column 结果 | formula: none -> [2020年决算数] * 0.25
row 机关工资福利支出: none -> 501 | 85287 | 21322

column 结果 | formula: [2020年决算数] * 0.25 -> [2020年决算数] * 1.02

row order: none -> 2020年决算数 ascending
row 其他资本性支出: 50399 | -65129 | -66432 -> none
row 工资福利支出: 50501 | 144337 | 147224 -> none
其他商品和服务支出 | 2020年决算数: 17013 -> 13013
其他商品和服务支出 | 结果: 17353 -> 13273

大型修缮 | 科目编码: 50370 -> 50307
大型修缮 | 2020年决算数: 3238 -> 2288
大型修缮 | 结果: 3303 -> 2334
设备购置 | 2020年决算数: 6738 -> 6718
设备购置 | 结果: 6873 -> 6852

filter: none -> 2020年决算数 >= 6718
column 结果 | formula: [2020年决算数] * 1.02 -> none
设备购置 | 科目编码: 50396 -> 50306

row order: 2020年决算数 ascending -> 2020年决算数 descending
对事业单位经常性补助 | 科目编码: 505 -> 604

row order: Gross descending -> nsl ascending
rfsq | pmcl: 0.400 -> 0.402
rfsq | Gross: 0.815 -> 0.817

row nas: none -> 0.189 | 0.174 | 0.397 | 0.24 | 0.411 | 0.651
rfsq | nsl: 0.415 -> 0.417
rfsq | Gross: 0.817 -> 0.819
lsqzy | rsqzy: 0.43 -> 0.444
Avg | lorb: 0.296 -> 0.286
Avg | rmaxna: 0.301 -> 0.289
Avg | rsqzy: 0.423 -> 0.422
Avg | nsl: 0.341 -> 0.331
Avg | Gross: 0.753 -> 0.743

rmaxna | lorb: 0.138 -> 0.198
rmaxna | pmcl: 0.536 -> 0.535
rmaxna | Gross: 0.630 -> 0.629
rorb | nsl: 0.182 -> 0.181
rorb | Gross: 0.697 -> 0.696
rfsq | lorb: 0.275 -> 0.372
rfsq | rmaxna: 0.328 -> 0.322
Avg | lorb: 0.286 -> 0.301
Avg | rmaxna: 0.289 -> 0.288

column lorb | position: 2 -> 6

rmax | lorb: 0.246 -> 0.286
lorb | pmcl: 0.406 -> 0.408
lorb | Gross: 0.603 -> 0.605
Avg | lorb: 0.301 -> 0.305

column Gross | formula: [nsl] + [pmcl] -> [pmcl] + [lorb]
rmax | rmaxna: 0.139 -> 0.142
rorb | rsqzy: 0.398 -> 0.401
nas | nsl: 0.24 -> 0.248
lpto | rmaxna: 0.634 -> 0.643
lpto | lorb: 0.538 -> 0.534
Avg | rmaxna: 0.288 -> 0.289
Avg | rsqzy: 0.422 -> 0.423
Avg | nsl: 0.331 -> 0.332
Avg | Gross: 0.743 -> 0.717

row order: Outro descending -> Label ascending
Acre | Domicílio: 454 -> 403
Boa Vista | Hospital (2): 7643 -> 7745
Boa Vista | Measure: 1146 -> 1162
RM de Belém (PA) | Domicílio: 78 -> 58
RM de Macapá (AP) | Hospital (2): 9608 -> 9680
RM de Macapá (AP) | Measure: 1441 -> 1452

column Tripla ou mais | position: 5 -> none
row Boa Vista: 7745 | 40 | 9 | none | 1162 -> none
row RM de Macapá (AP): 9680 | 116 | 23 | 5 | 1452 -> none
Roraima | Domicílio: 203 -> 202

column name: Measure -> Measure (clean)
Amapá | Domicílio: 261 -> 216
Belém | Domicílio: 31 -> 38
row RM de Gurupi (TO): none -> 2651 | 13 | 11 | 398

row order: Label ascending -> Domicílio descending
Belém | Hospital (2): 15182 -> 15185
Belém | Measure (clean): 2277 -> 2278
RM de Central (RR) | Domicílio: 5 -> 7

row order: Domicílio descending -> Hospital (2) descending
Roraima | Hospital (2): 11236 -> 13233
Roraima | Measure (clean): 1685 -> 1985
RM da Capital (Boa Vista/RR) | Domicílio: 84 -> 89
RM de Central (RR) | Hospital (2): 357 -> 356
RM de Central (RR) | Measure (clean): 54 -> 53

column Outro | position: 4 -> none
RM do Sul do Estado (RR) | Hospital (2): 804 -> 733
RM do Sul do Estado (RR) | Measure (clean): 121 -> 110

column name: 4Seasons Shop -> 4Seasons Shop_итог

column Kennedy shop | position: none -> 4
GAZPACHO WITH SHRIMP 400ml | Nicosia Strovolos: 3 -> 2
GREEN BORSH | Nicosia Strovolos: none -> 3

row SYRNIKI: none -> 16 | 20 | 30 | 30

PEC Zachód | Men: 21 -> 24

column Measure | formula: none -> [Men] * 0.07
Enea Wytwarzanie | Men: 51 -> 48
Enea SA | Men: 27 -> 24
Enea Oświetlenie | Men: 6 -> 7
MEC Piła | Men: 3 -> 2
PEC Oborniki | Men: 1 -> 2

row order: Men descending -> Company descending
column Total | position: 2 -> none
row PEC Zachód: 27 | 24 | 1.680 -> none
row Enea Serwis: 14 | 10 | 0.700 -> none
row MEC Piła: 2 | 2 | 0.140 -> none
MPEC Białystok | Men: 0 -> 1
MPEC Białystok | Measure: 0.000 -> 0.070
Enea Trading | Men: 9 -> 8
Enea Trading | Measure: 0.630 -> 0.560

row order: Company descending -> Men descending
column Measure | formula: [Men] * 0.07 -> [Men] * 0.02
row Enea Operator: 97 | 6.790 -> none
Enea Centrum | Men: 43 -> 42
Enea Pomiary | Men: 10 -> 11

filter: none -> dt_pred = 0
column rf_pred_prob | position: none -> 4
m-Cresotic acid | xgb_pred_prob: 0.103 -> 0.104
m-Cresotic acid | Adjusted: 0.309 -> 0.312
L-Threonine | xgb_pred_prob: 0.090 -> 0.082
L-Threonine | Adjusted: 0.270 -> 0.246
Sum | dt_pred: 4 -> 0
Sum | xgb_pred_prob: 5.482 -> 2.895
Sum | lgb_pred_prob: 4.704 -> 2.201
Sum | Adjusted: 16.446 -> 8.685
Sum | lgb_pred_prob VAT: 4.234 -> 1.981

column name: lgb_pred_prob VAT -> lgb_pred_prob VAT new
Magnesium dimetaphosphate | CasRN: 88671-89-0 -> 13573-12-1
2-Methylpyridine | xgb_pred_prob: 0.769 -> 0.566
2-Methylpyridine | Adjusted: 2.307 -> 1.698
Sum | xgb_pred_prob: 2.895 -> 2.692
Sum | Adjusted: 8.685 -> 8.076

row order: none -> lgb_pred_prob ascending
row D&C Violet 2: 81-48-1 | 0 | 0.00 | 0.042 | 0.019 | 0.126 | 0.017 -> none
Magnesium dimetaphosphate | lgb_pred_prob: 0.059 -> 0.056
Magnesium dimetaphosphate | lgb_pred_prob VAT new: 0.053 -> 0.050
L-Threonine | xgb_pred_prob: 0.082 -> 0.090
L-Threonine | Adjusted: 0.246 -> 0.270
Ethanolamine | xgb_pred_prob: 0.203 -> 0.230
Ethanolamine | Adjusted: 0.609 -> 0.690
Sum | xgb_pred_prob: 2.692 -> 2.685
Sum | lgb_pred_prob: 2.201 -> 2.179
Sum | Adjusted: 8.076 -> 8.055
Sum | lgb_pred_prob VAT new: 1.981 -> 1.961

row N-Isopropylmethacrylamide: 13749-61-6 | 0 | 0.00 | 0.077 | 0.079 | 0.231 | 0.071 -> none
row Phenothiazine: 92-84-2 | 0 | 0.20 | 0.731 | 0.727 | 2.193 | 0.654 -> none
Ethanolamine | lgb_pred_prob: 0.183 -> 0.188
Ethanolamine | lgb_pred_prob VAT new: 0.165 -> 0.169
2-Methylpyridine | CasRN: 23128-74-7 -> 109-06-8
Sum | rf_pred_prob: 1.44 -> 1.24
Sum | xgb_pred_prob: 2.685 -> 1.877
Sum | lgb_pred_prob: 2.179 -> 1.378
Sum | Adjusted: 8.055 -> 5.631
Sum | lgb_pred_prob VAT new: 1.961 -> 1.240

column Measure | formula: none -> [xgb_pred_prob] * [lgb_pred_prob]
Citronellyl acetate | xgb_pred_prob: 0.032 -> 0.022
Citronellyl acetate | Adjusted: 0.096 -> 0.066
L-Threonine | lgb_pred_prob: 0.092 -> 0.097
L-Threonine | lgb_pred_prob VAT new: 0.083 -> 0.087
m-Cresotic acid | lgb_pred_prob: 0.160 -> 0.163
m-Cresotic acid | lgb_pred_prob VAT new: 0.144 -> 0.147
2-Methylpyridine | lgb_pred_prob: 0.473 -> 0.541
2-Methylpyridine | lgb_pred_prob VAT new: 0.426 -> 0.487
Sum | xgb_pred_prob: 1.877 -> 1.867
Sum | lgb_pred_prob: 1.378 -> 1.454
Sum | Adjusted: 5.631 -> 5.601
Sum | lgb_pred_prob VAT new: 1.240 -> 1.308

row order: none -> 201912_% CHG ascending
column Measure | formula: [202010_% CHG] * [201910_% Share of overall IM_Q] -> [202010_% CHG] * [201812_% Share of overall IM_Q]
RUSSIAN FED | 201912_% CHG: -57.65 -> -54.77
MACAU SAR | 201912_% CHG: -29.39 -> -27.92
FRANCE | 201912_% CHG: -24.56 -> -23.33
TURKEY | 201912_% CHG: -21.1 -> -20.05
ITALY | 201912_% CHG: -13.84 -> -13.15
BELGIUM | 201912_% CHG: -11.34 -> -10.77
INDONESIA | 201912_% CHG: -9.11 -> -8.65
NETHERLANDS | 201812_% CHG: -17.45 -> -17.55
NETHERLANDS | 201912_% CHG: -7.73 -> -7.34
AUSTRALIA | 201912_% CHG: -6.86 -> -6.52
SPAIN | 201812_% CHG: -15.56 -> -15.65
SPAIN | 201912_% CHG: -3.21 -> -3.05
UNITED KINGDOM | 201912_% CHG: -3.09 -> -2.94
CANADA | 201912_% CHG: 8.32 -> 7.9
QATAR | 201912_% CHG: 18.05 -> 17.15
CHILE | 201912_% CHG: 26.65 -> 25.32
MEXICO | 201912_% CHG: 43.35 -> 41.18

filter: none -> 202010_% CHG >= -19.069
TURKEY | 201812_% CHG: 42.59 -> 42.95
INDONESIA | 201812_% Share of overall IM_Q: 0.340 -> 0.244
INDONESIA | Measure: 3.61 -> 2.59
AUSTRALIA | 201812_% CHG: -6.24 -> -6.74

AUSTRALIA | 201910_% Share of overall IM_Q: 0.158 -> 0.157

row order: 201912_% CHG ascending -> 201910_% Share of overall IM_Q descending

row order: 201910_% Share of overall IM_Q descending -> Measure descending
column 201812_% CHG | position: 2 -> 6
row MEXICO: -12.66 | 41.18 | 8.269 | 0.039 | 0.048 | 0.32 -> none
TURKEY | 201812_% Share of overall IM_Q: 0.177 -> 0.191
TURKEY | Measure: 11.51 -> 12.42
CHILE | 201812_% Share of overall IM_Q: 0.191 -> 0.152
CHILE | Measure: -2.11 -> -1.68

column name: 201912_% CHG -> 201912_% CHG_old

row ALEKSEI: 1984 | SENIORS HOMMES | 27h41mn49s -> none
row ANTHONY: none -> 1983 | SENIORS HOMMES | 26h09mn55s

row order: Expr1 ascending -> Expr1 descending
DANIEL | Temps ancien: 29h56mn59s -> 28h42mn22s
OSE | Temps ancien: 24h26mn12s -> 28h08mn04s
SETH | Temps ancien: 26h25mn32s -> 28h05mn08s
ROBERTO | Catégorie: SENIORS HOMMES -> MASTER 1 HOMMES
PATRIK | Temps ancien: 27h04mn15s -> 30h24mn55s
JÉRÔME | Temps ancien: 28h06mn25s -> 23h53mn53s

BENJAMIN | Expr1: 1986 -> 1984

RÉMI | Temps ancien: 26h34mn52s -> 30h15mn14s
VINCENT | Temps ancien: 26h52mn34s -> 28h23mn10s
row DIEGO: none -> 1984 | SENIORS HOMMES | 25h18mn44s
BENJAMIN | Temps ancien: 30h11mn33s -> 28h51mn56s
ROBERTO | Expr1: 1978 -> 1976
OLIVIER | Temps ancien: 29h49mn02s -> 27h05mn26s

◆ ◆ ◆

**TASK BRIEF:**
Starting at the first line of the records above, please copy every line exactly through the line containing "rfsq | pmcl: 0.400 -> 0.402", and stop there.

**RESPONSE AREA:**
column 结果 | formula: none -> [2020年决算数] * 0.25
row 机关工资福利支出: none -> 501 | 85287 | 21322

column 结果 | formula: [2020年决算数] * 0.25 -> [2020年决算数] * 1.02

row order: none -> 2020年决算数 ascending
row 其他资本性支出: 50399 | -65129 | -66432 -> none
row 工资福利支出: 50501 | 144337 | 147224 -> none
其他商品和服务支出 | 2020年决算数: 17013 -> 13013
其他商品和服务支出 | 结果: 17353 -> 13273

大型修缮 | 科目编码: 50370 -> 50307
大型修缮 | 2020年决算数: 3238 -> 2288
大型修缮 | 结果: 3303 -> 2334
设备购置 | 2020年决算数: 6738 -> 6718
设备购置 | 结果: 6873 -> 6852

filter: none -> 2020年决算数 >= 6718
column 结果 | formula: [2020年决算数] * 1.02 -> none
设备购置 | 科目编码: 50396 -> 50306

row order: 2020年决算数 ascending -> 2020年决算数 descending
对事业单位经常性补助 | 科目编码: 505 -> 604

row order: Gross descending -> nsl ascending
rfsq | pmcl: 0.400 -> 0.402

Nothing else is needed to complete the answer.